A Dissertation on the Canon and Feudal Law (1765)

A Dissertation on the Canon and Feudal Law (1765)

  • I always consider the settlement of America with reverence and wonder, as the opening of a grand scene and design in providence, for the illumination of the ignorant and the emancipation of the slavish part of mankind all over the earth.

  • The poor people, it is true, have been much less successful than the great. They have seldom found either leisure or opportunity to form a union and exert their strength; ignorant as they were of arts and letters, they have seldom been able to frame and support a regular opposition.

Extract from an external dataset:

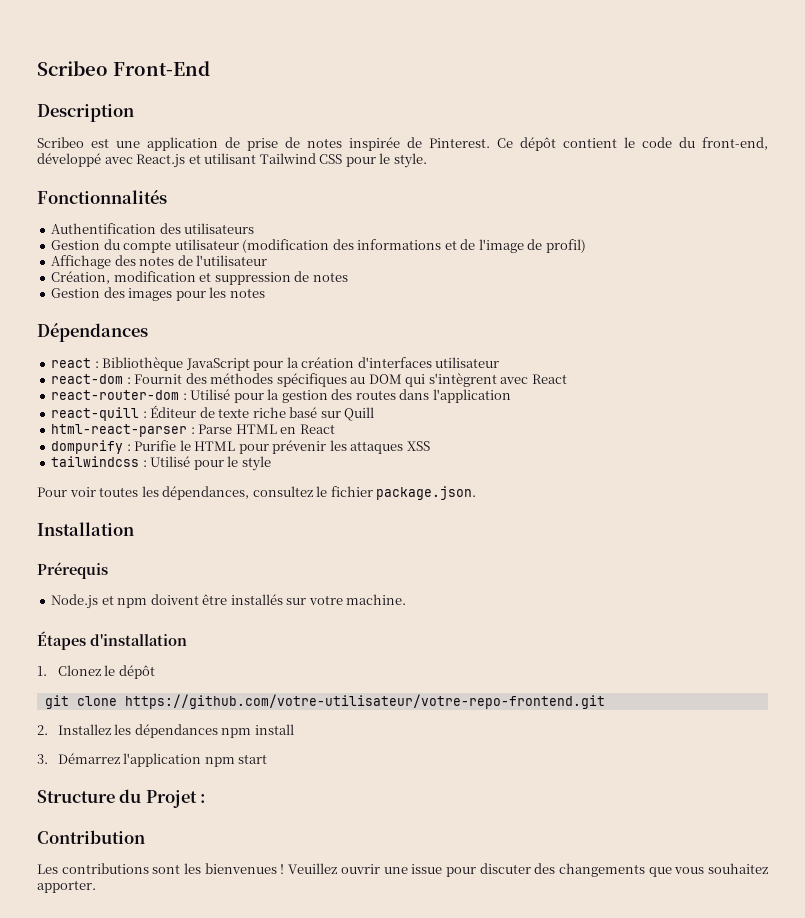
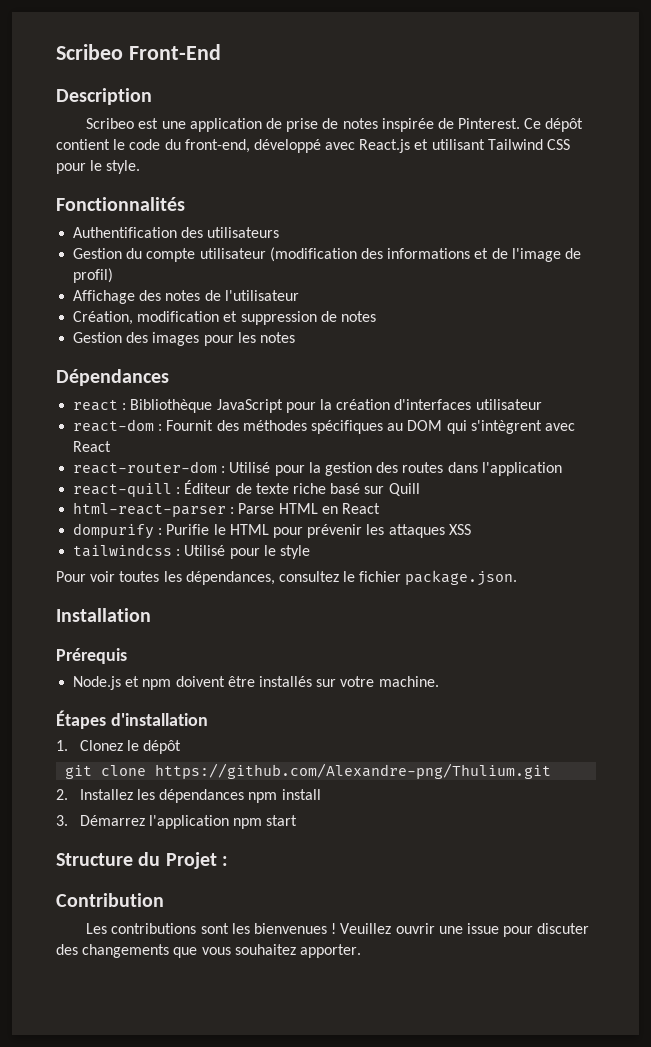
- git clone https://github.com/votre-utilisateur/votre-repo-frontend.git
+ git clone https://github.com/Alexandre-png/Thulium.git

This, however, has been known by the great to be the temper of mankind; and they have accordingly labored, in all ages, to wrest from the populace, as they are contemptuously called, the knowledge of their rights and wrongs, and the power to assert the former or redress the latter. I say RIGHTS, for such they have, undoubtedly, antecedent to all earthly government, — Rights, that cannot be repealed or restrained by human laws — Rights, derived from the great Legislator of the universe.


  • Liberty cannot be preserved without a general knowledge among the people, who have a right, from the frame of their nature, to knowledge, as their great Creator, who does nothing in vain, has given them understandings, and a desire to know; but besides this, they have a right, an indisputable, unalienable, indefeasible, divine right to that most dreaded and envied kind of knowledge, I mean, of the characters and conduct of their rulers.

  • The jaws of power are always open to devour, and her arm is always stretched out, if possible, to destroy the freedom of thinking, speaking, and writing.

  • Be not intimidated, therefore, by any terrors, from publishing with the utmost freedom, whatever can be warranted by the laws of your country; nor suffer yourselves to be wheedled out of your liberties by any pretenses of politeness, delicacy, or decency. These, as they are often used, are but three different names for hypocrisy, chicanery, and cowardice.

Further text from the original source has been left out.